Divorce Legislation

While folks in the Peach State debate over gay marriages, a new bill passed by the Georgia Senate may make it emotionally harder for couples there to divorce.

The new bill would extend the waiting period in no-fault divorce cases from the current 30 days, to 180 days for couples with kids.

When Ann Craft's 20-year marriage ended two years ago, her son, who was away at college, understood why it happened. Ann says her eight-year-old daughter was another story.

"She didn't understand that one day Daddy was not coming home and she would ask questions, and truthfully, I didn't have the answers," says Ann.

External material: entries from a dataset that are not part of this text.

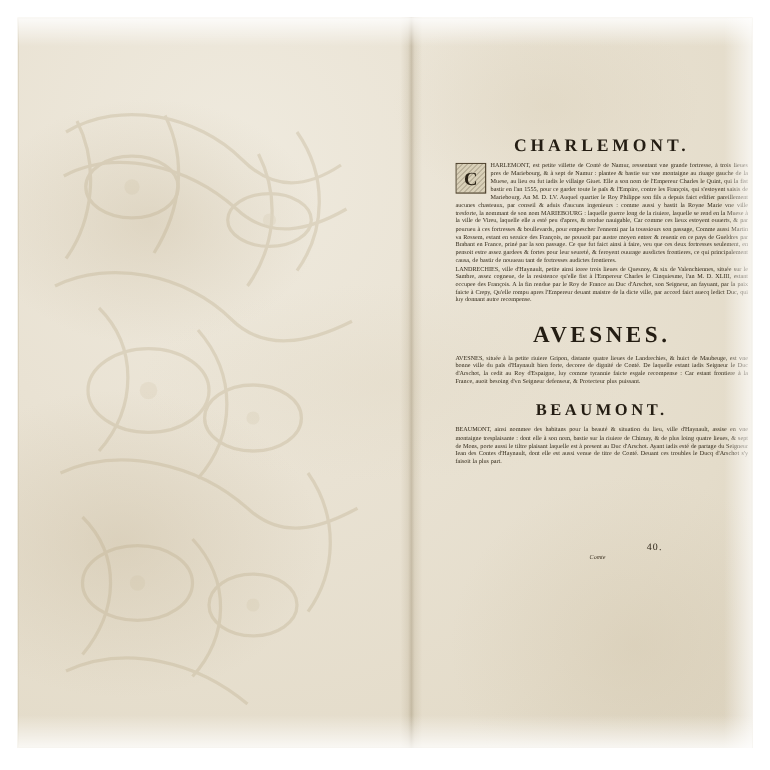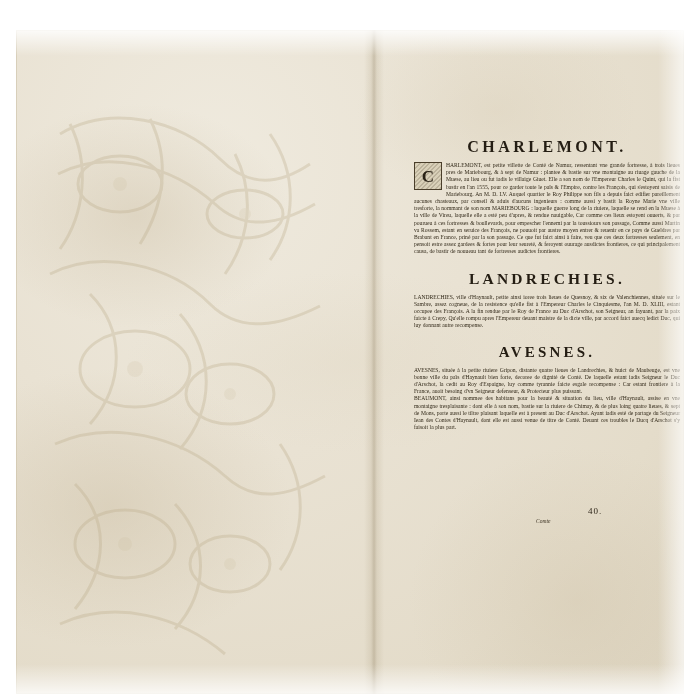"CHARLEMONT." .scan { top: 30px -> 16px }
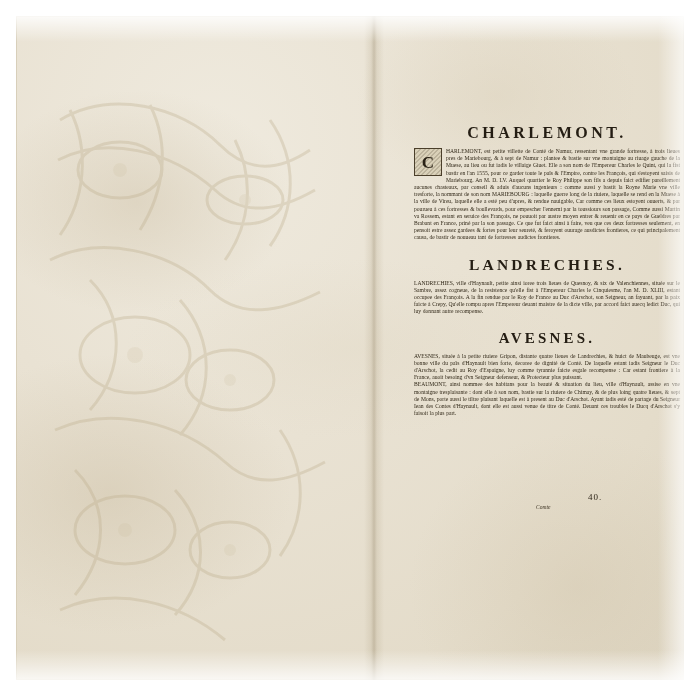"LANDRECHIES." h1.heading { html: <h1>LANDRECHIES.</h1> -> none }
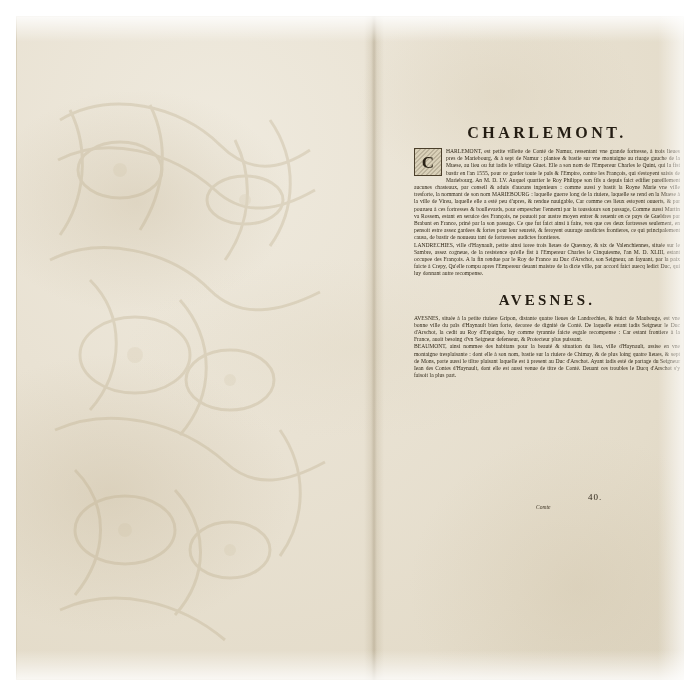"AVESNES." .heading.h-avesnes { font-size: 15px -> 21px }
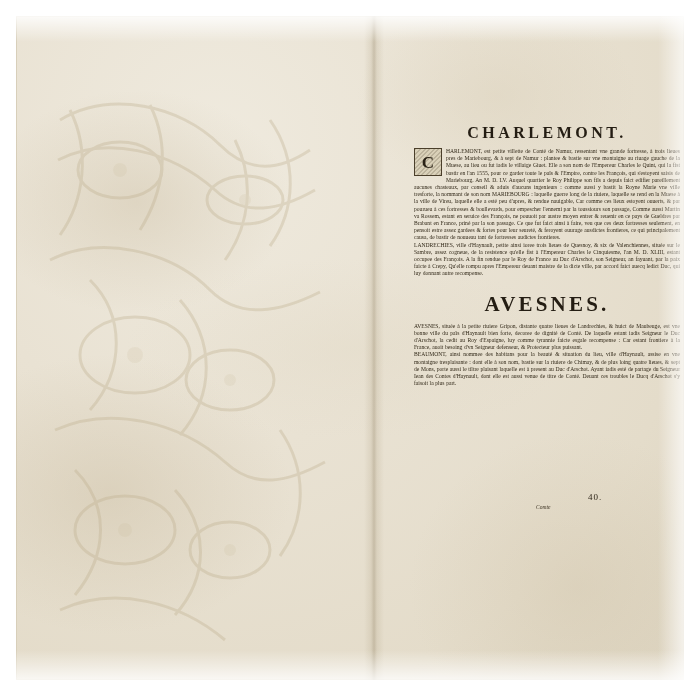"BEAUMONT." h1.heading { html: none -> <h1>BEAUMONT.</h1> }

In the midst of a 50 percent divorce rate nationwide, the Georgia Senate has passed the "children of divorce protection act", which would make couples with children filing a no-fault divorce wait 180 days and possibly reconcile before it could go through.

Attorneys at Silvis, Ambrose and Lindquist in Thomasville won't even handle divorce cases. They say, sometimes all a couple needs is a little bit more time to realize they need to stay together, and they say this bill will give many couples a second chance.

"Invariably, children would say they want their parents to stay together, even if they're not totally happy," says Silvis.

People who oppose the bill say it could make a bad situation worse for children, but it may also offer more time for closure.

"I don't think just putting 180 days limit is going to save an already broken marriage, but maybe it'll give somebody a chance to get into some healing before it's final."

The bill now heads to the House of Representatives for approval. If it is passed, divorcing parents must also attend a four-hour seminar focusing on the effects of divorce on children.